The seven-member council, made up of specialists not yet selected, will have four months after its June 16 formation to make a formal, nonbinding recommendation to the county.
“I’m not a fan of committees, especially ones that are going to give us an opinion, and it is rare indeed that we take the opinion of a committee — we usually make our own decisions anyway,” Commission Chairman George Hanns said at a June 2 commission meeting. “But I’m going to go along with our board because it’s the logical thing to do. And at this point, our backs are to the wall and we’re pressed into doing what we’re doing.”
The unanimous vote at the meeting to select a council — a suggestion first made by Commissioner Revels — is the latest episode in the saga of the historic county courthouse, which the county gave to the city of Bunnell after the city spent years talking about acquiring it.
Once Bunnell had it, though, the city decided it couldn’t afford to repair and maintain the old building, and asked the county to take it back.
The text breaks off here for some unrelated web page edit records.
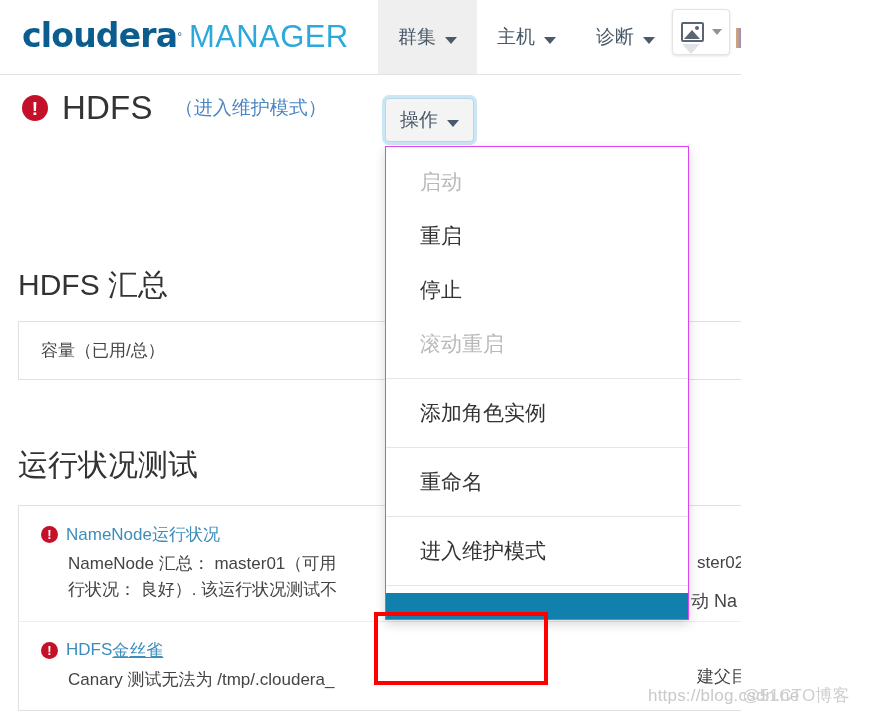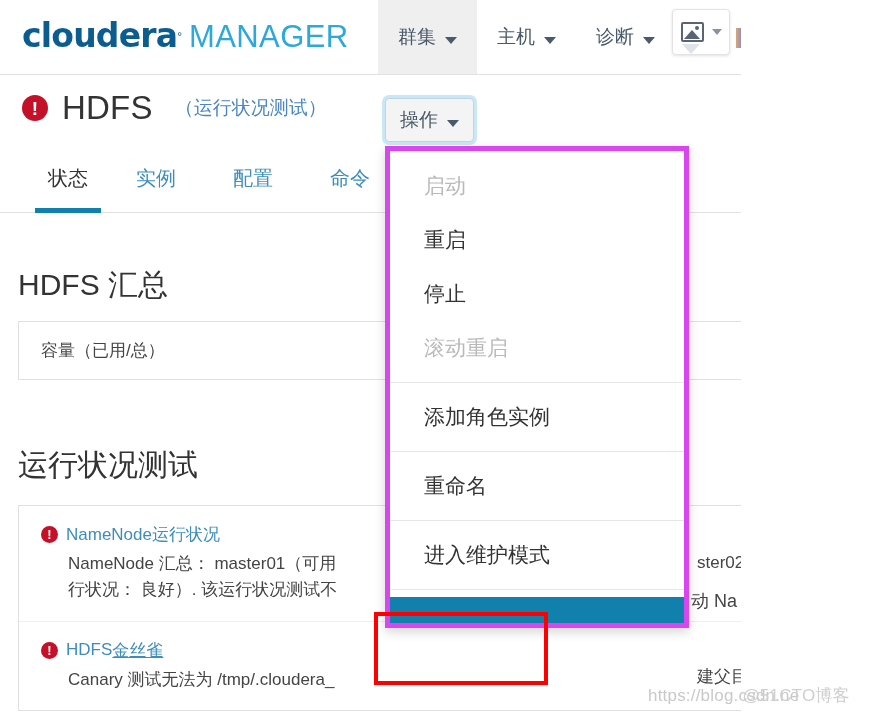--- a/index.html
+++ b/index.html
@@ -407,7 +407,7 @@
       <div class="svc-row">
         <span class="badge-error">!</span>
         <span class="svc-name">HDFS</span>
-        <span class="svc-cluster">（运行状况测试）</span>
+        <span class="svc-cluster">（进入维护模式）</span>
       </div>
     </div>
 

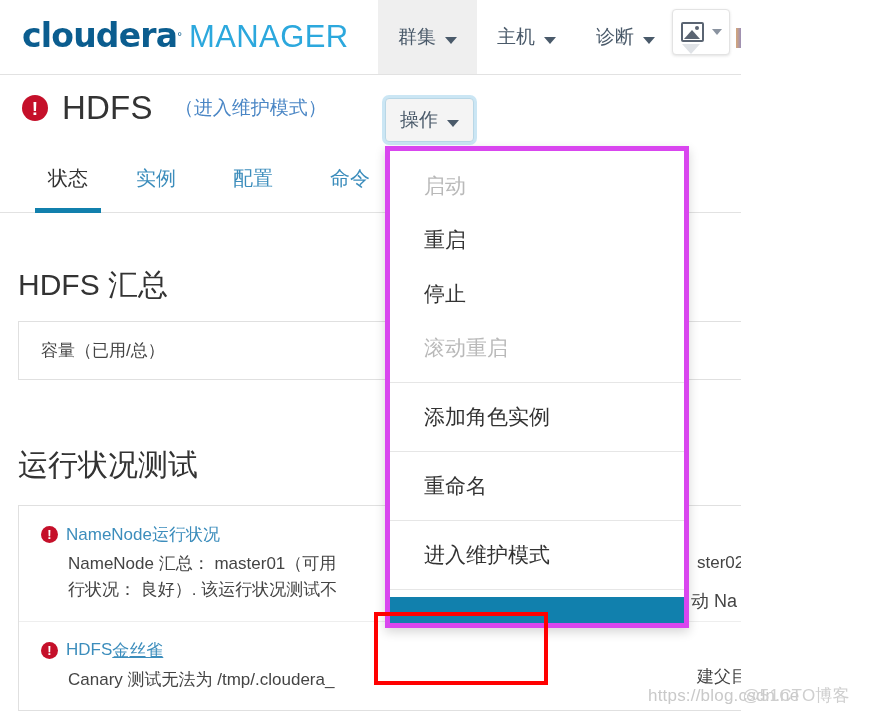--- a/index.html
+++ b/index.html
@@ -416,20 +416,6 @@
       <span class="caret-down"></span>
     </div>
 
-    <div class="tabs">
-      <div class="tab active" style="left:35px; width:66px; justify-content:center;">
-        <span>状态</span>
-      </div>
-      <div class="tab" style="left:136px;">
-        <span>实例</span>
-      </div>
-      <div class="tab" style="left:233px;">
-        <span>配置</span>
-      </div>
-      <div class="tab" style="left:330px;">
-        <span>命令</span>
-      </div>
-    </div>
 
     <div class="content">
 

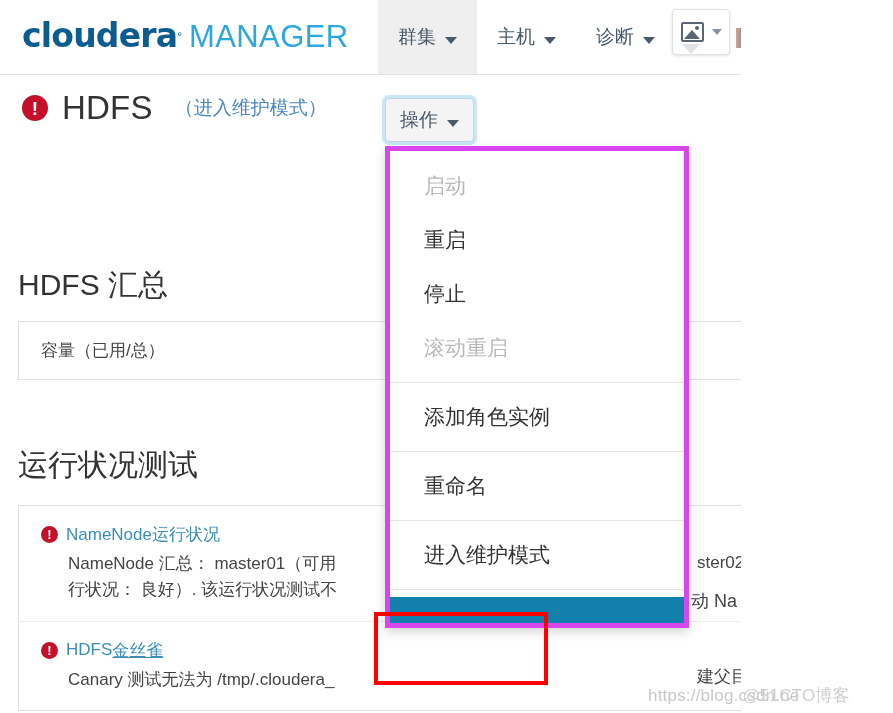--- a/index.html
+++ b/index.html
@@ -316,7 +316,7 @@
     left: 385px; top: 146px;
     width: 304px;
     background: #ffffff;
-    border: 5px solid #d946ef;
+    border: 1px solid #d946ef;
     box-shadow: 0 4px 10px rgba(0,0,0,.16);
     z-index: 50;
     padding: 8px 0 0 0;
The county did, in a 3-2 vote with Commission Chairman George Hanns and Commissioner Frank Meeker voting against.
But Flagler County, having made alternative plans for a new Sheriff’s Operations Center on the belief that Bunnell would be using the large courthouse building, now has no clear use for it.
“When I’m at the supermarket, when I’m at the park, people say, ‘Don’t spend any more tax dollars on the thing.’ That’s what I hear over and over and over again,” Commissioner Nate McLaughlin said.
Hanns said the county has spend hundreds of thousands on the building already, and Flagler County Administrator Craig Coffey said the county “didn’t place any caveats such as ‘no taxpayer money whatsoever’” when it took the building back.
Commissioner Revels, a general contractor and realtor and the president and owner of Coquina Real Estate and Construction, said she was interested in chairing the council because of her professional background.
“I think the estimates that were put together for the city and the county were highly elevated, and it’s because they’ve got to cover all the bases so there are a lot of contingencies and what-ifs,” she said.
Revels said the committee would need to evaluate not only who might use the building but also “run the numbers on what it’s going to take to bring that building to be opened up.”
Potential members would also need to be screened, she said, “so committee members would not plan on coming in and wanting to access space and be a user, or be a bidder or a subcontractor.
“We’ve heard from a whole lot of people in the community who jumped up real fast and said ‘I wanna I wanna. I want to be on the committee but I also want to be a vendor,’” she said.
The county needs to form the council by June 16 and is accepting applications, Coffey said.
The council needs:
• An architect or design professional;
• A general contractor, preferably with commercial construction experience;
• A real estate professional with commercial leasing or property management experience;
• A mechanical contractor with HVAC or some other mechanical specialty;
• A non-realtor with experience in space procurement, relocation and acquisitions for public and private entities;
• A citizen at large with any other profession not mentioned above might contribute something; for example, historical or financial expertise.